ArxivGPT: Chrome extension that summarizes arxived research papers using ChatGPT (opens in new tab)

(github.com)

154 pointsexcerionsforte3y ago104 comments

104 comments

64 comments · 20 top-level

herbst3y ago· 10 in thread

Ive used ChatGPT to make short factual videos for YouTube and honestly it's a bit worrying with supposed 'facts'

I would not suggest anyone to use ChatGPT outputs for actual knowledge at this point.

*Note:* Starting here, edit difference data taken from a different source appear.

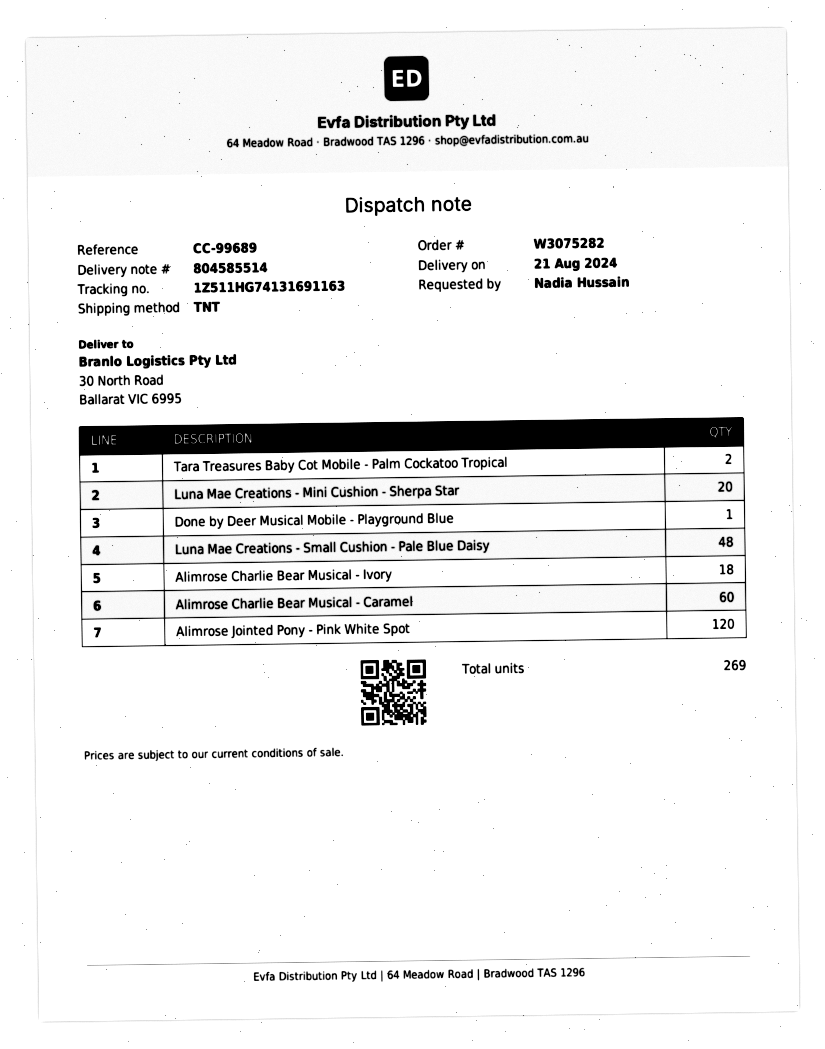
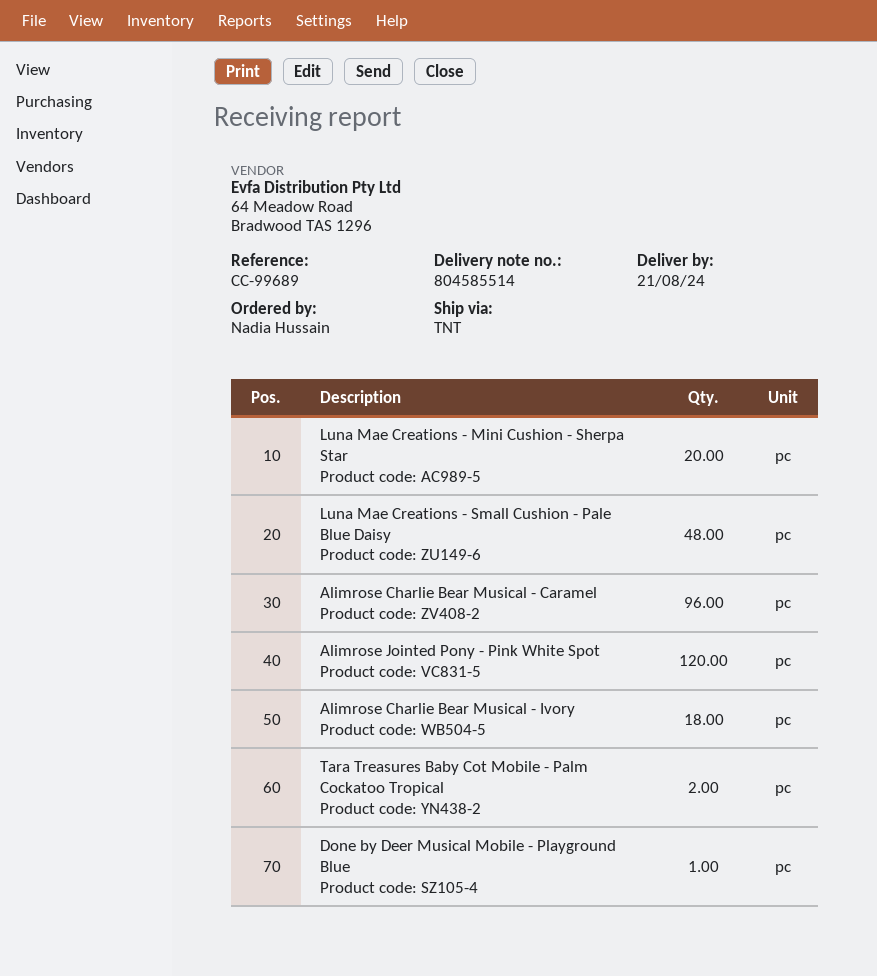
Alimrose Charlie Bear Musical - Caramel: 60 -> 96

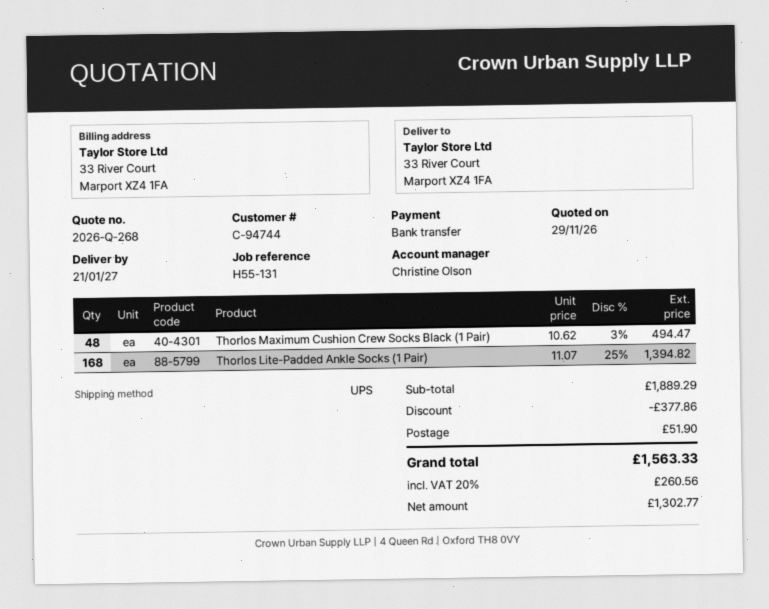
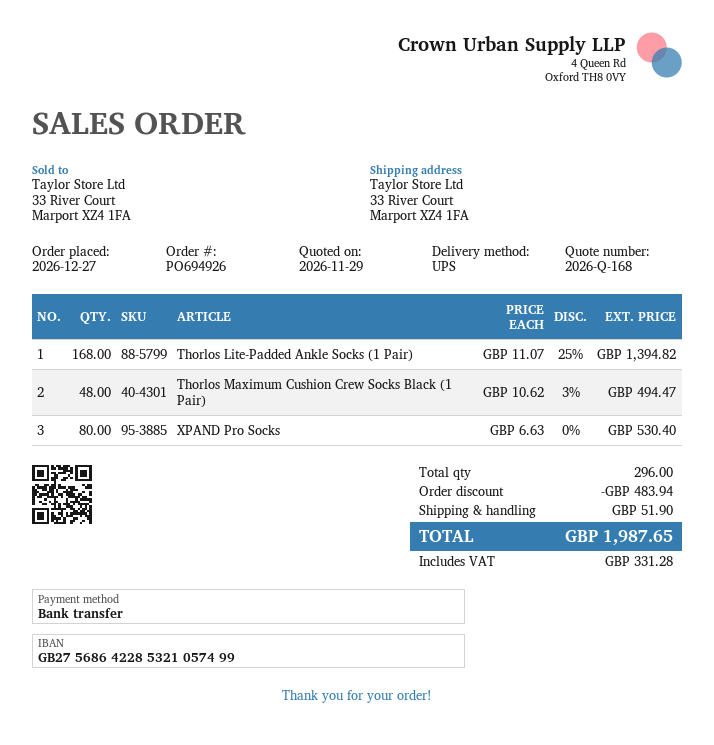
quote number: 2026-Q-268 -> 2026-Q-168
XPAND Pro Socks: none -> 80 x 6.63 = 530.40
discount: 377.86 -> 483.94
tax: 260.56 -> 331.28
total: 1563.33 -> 1987.65

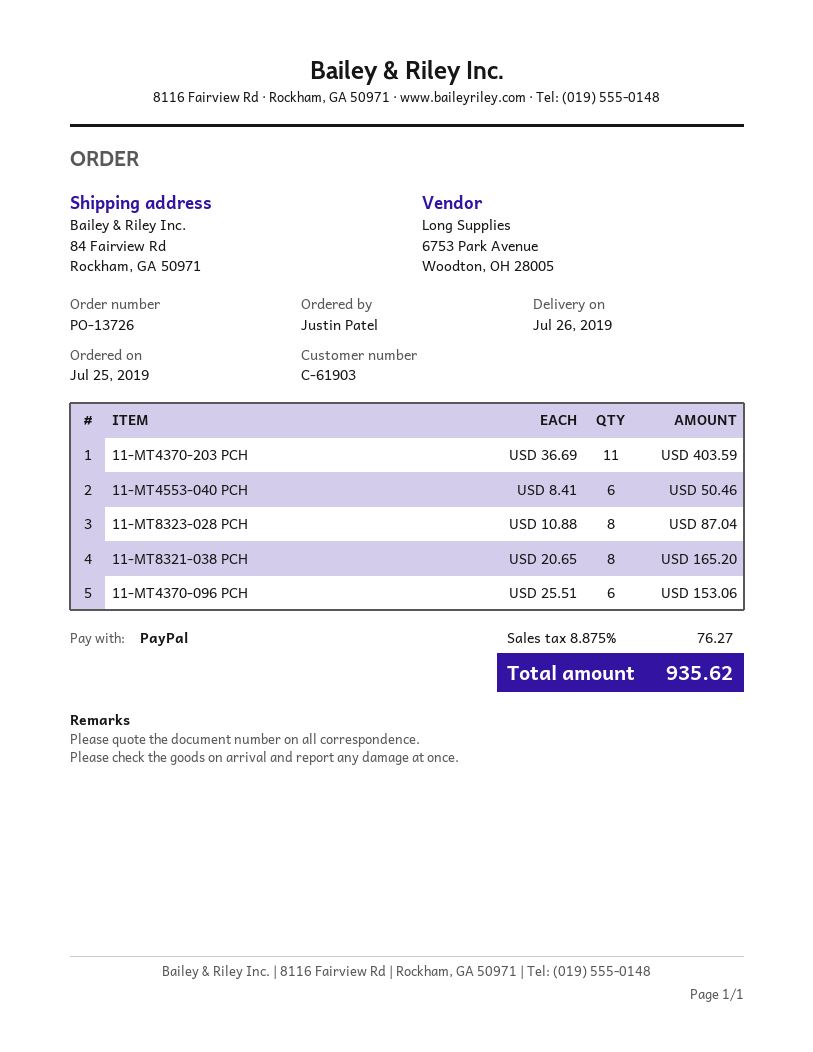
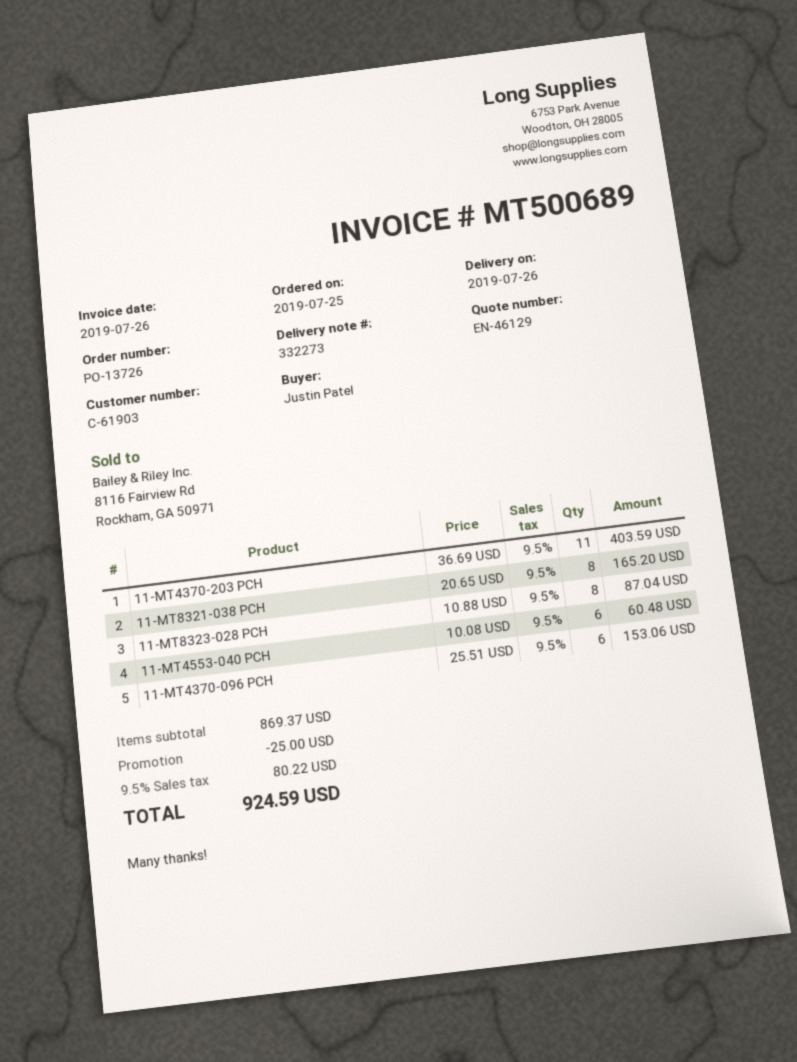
11-MT4553-040 PCH: 6 x 8.41 = 50.46 -> 6 x 10.08 = 60.48
discount: none -> 25.00
tax: 8.875% = 76.27 -> 9.5% = 80.22
total: 935.62 -> 924.59

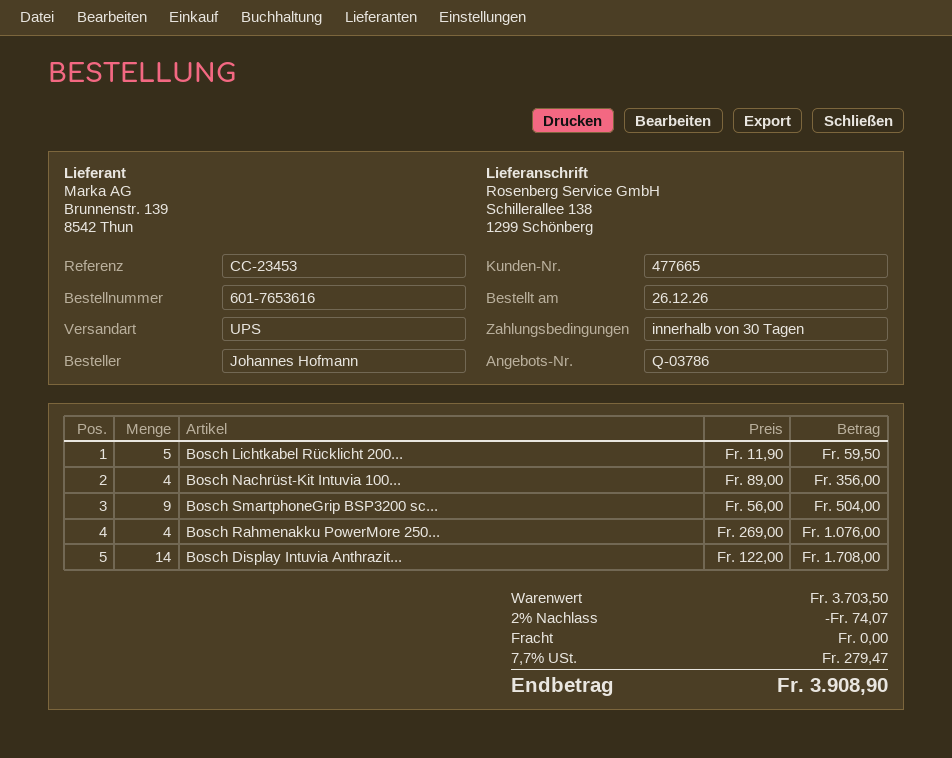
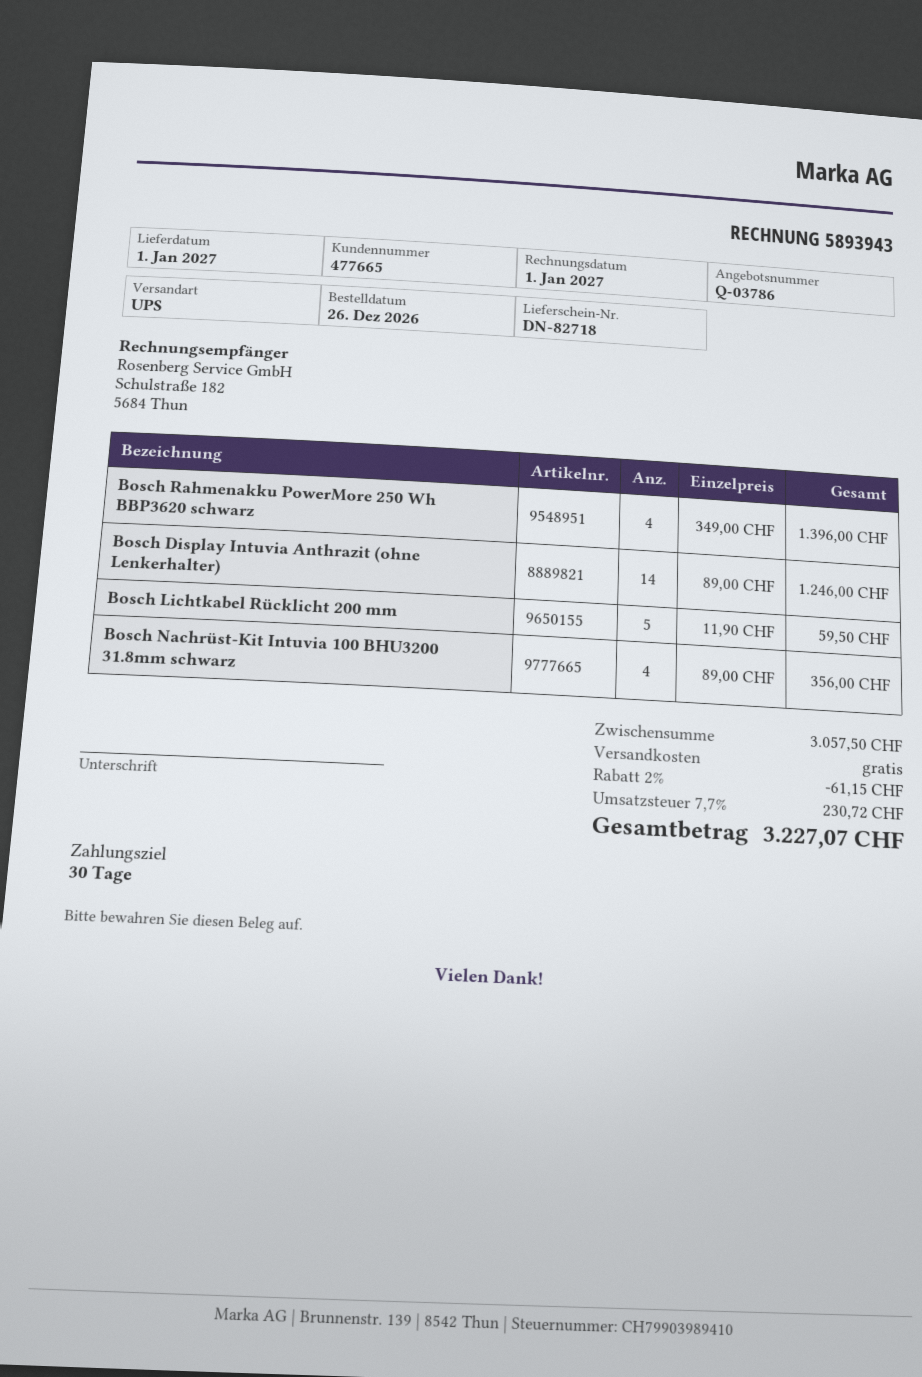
Bosch SmartphoneGrip BSP3200 sc...: 9 x 56.00 = 504.00 -> none
Bosch Rahmenakku PowerMore 250...: 4 x 269.00 = 1076.00 -> 4 x 349.00 = 1396.00
Bosch Display Intuvia Anthrazit...: 14 x 122.00 = 1708.00 -> 14 x 89.00 = 1246.00
subtotal: 3703.50 -> 3057.50
discount: 2% = 74.07 -> 2% = 61.15
tax: 7.7% = 279.47 -> 7.7% = 230.72
total: 3908.90 -> 3227.07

You can use it for that, but you have to test its claims. It's specially helpful with questions that would take a lot of research to find the answer, but which are easier to test. That could be a good thing overall. If people get used to always testing everything anyone tells them, people will be a lot better informed.

visarga3y ago

I think LLM checking is going to be the most important research direction this year. Generative models are worthless without verification. It relates to deciding truth and dealing with fake information, synthetic text and spam. Google hasn't been able to solve it in the last decade, but some people have an idea:

> "Discovering Latent Knowledge in Language Models Without Supervision" Existing techniques for training language models can be misaligned with the truth: if we train models with imitation learning, they may reproduce errors that humans make; if we train them to generate text that humans rate highly, they may output errors that human evaluators can't detect. We propose circumventing this issue by directly finding latent knowledge inside the internal activations of a language model in a purely unsupervised way.

https://arxiv.org/abs/2212.03827

In other words the model already tries to predict the truth because it is useful in next token prediction, but we need to find a way to detect the 'truth alignment' in its activations.

julius3y ago

I asked it how to do something with an AWS cli tool. ChatGPT invented a new parameter that looked like a programmer would come up with it and it would do exactly what I was looking for (I assumed many people had my problem before).

aws cloudfront update-distribution --id <distribution-id> --distribution-config <new-config> --no-reset-origin-access-identity

Took me a while to figure out that the parameter --no-reset-origin-access-identity was not only not working. But it did never exist on any version of the cli tool.

mtmail3y ago

Same here. ChatGPT invented a feature of our API and wrote an example script. User then complained to us that it's not working.

belter3y ago

I asked it to create a COBOL program to connect to AWS and create an S3 Bucket...

https://news.ycombinator.com/item?id=33991767

te_chris3y ago

Did you not think to check the docs? (Srs question)

2 more replies

williamcotton3y ago

ChatGPT works best with analytic prompts that respond with translations and not synthesis.

Meaning, if all the facts exist in the prompt then the likelihood of synthesizing fiction is diminished.

There are a number of ways to use the principle of analytic augmentation to add most or if not all of the facts required for a truthful response, ranging from simple “prompt engineering” to evaluating code to document embedding in latent space.

For example, if you use prompt engineering to k-shot a task to turn math word problems into executable JavaScript, meaning LLMs are only translators and the computations are done by a software interpreter, then the results are much more likely to be truthful.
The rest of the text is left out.